- Native name: Müslümov Valeh Əlizaid oğlu
- Born: September 2, 1968 Lerik, Azerbaijan
- Died: April 14, 1992 (aged 23) Aghdara, Azerbaijan
- Allegiance: Republic of Azerbaijan
- Conflicts: First Nagorno-Karabakh War
- Awards: National Hero of Azerbaijan 1992

= Valeh Muslumov =

Valeh Muslumov (Müslümov Valeh Əlizaid oğlu) (September 2, 1968, Lerik, Azerbaijan – Aprel 14, 1992, Aghdara, Azerbaijan) was the National Hero of Azerbaijan, and a soldier of the First Nagorno-Karabakh War.

== Life ==
Valeh Muslumov was born on September 4, 1968, into a Talysh family in Lerik, Azerbaijan. In 1983, he graduated from Secondary School #2 in Lerik and entered Vocational School #17 in Sumgait. His first work experience was in a construction trust. He served in the Azerbaijani Armed Forces from 1986 to 1988.

== Military activities ==
Muslumov began his military career in August 1991 in the Special Forces of the Ministry of Internal Affairs of the Republic of Azerbaijan.
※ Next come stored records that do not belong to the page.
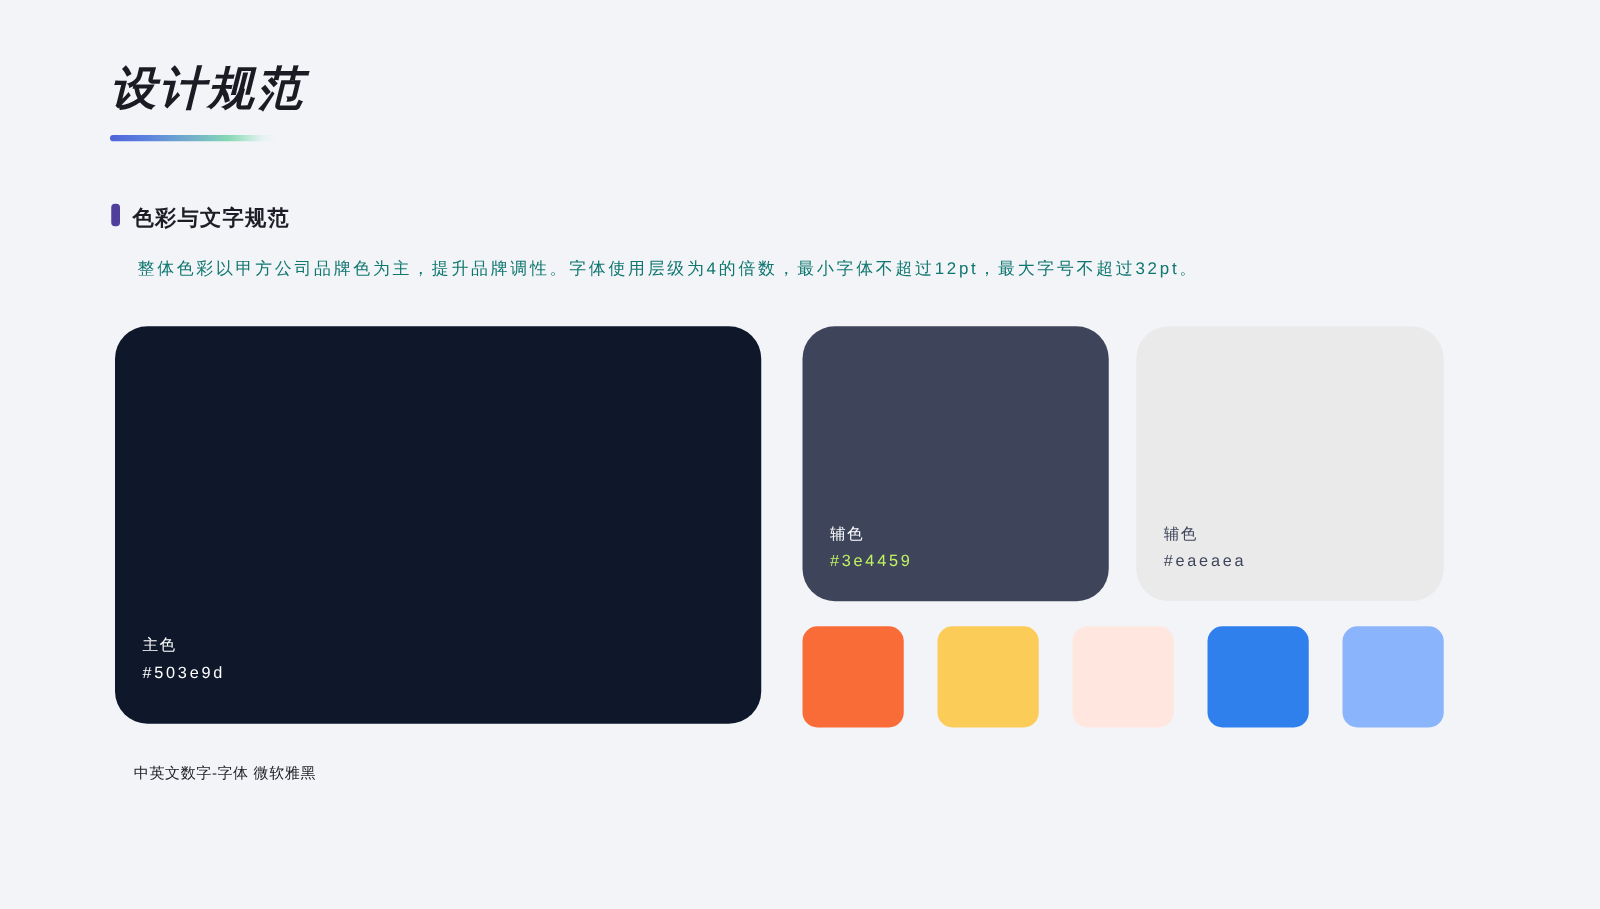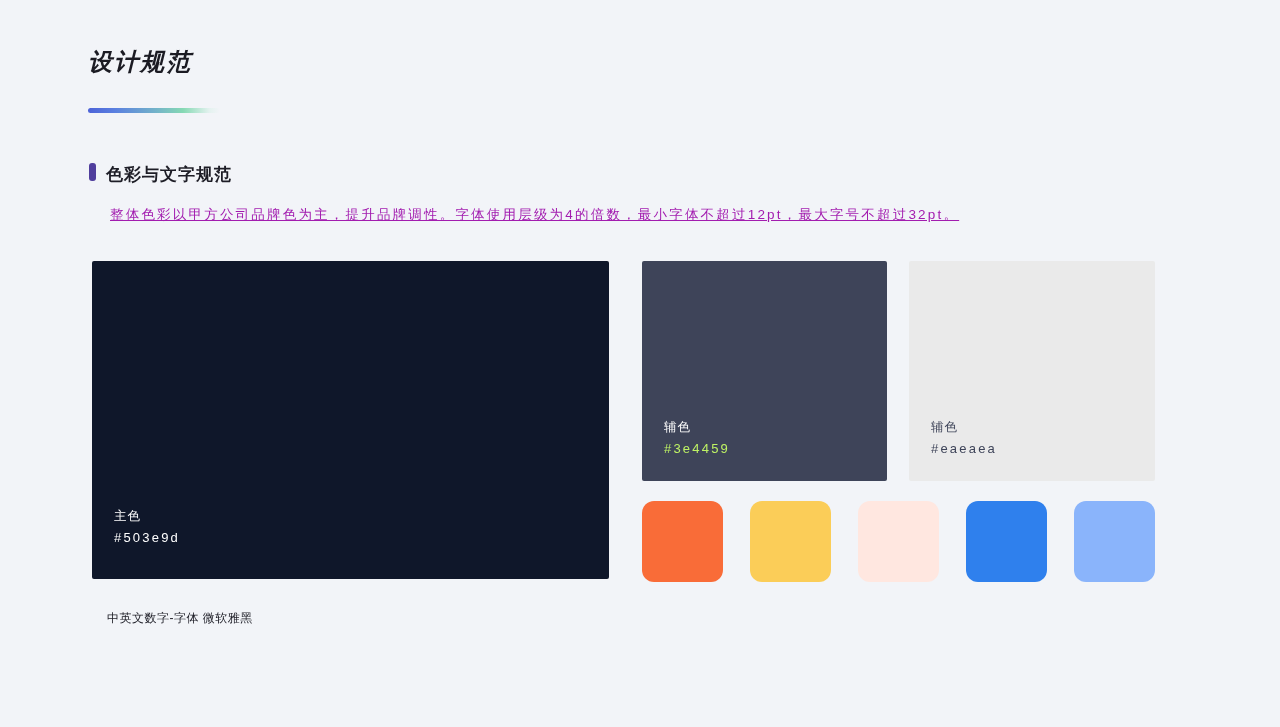"设计规范" .page-title { font-size: 24px -> 37px }
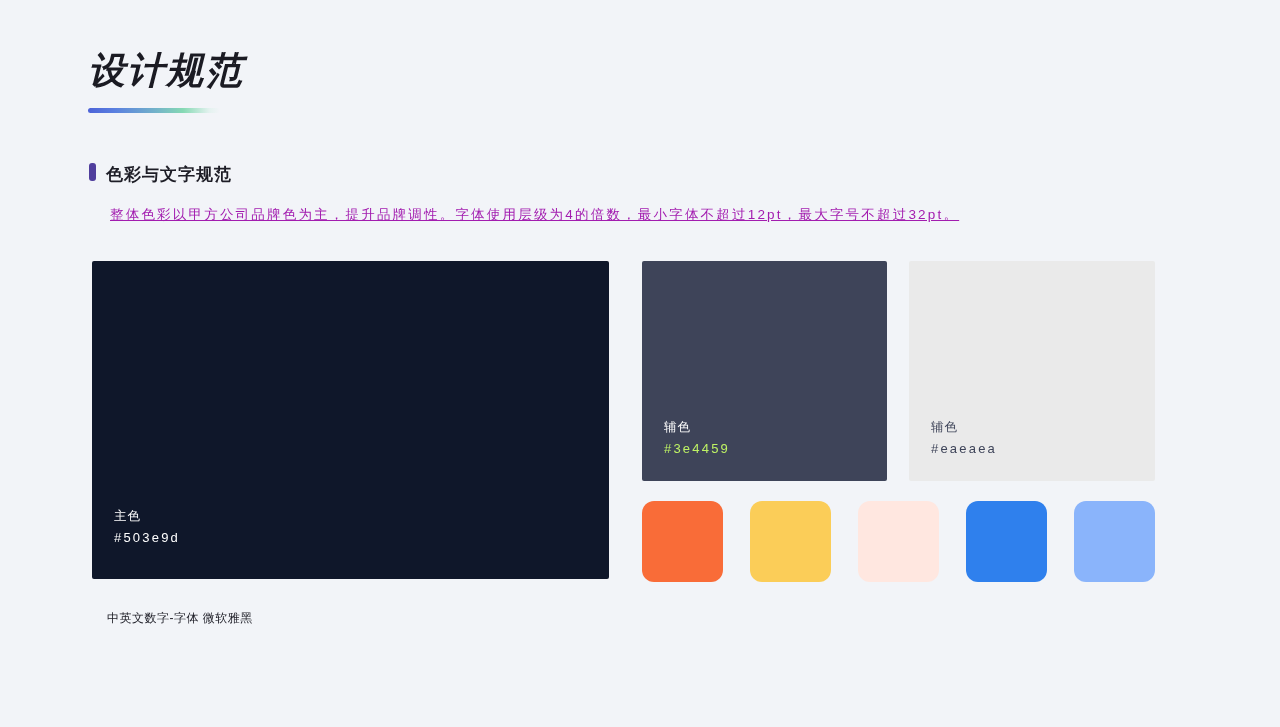"整体色彩以甲方公司品牌色为主，提升品牌调性。字体使用层级为4的倍数，最小字体不超" .section-desc { color: #a21caf -> #0f766e; text-decoration: underline -> none }
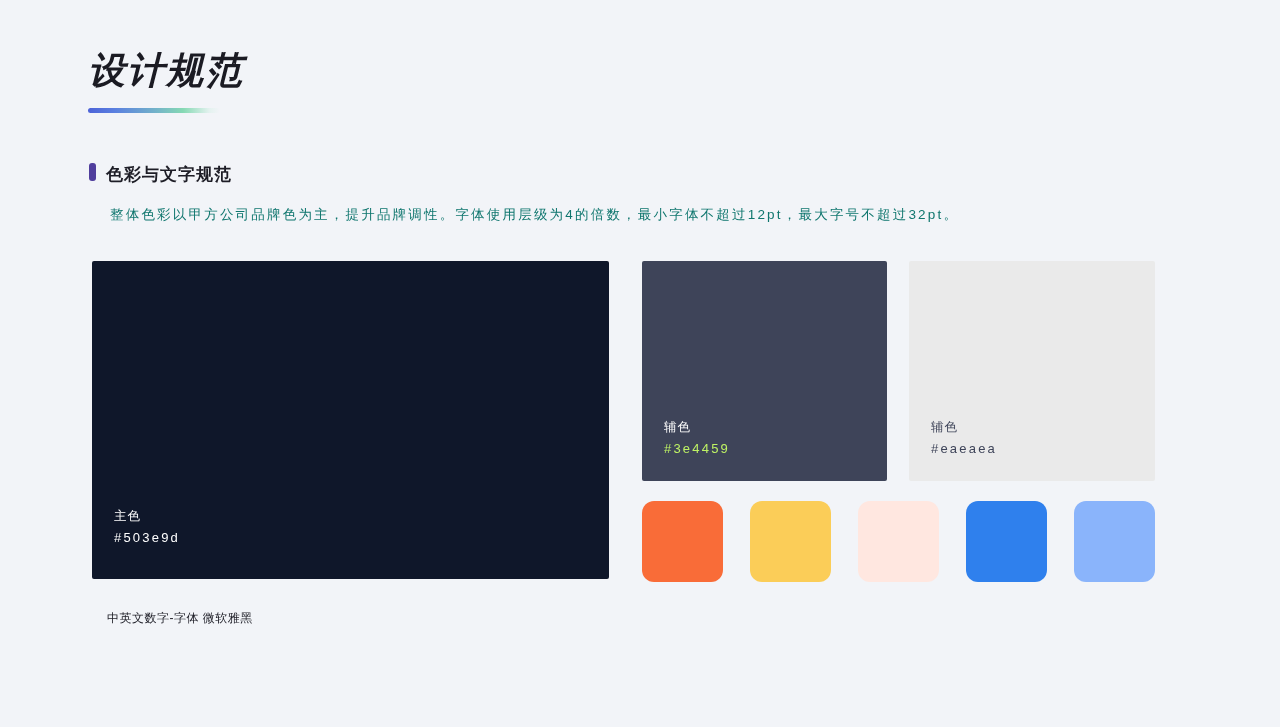"辅色" .swatch { border-radius: 2px -> 26px }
He participated in battles in the Shusha, Khojaly, Tovuz, Fuzuli, Qubadlu, Zangilan, and Aghdara regions. Muslumov was wounded in a fight with the Armenian army on April 14, 1992, while rescuing his soldiers in the village of Marqushan in the Agdere region. One day later, he died as a result of his wounds.

== Memorial ==
By the Decree of the President of the Republic of Azerbaijan Number 831, dated 6 June 1992, Muslumov was posthumously awarded the honorary title of "National Hero of Azerbaijan". In memory of Muslumov's 20th anniversary of his death in 2012, a memorial museum was created at the school named after him. One of the streets in the Lerik District was named after him.

== Sources ==
- Vüqar Əsgərov. "Azərbaycanın Milli Qəhrəmanları" (Yenidən işlənmiş II nəşr). Bakı: "Dərələyəz-M", 2010, səh. 221.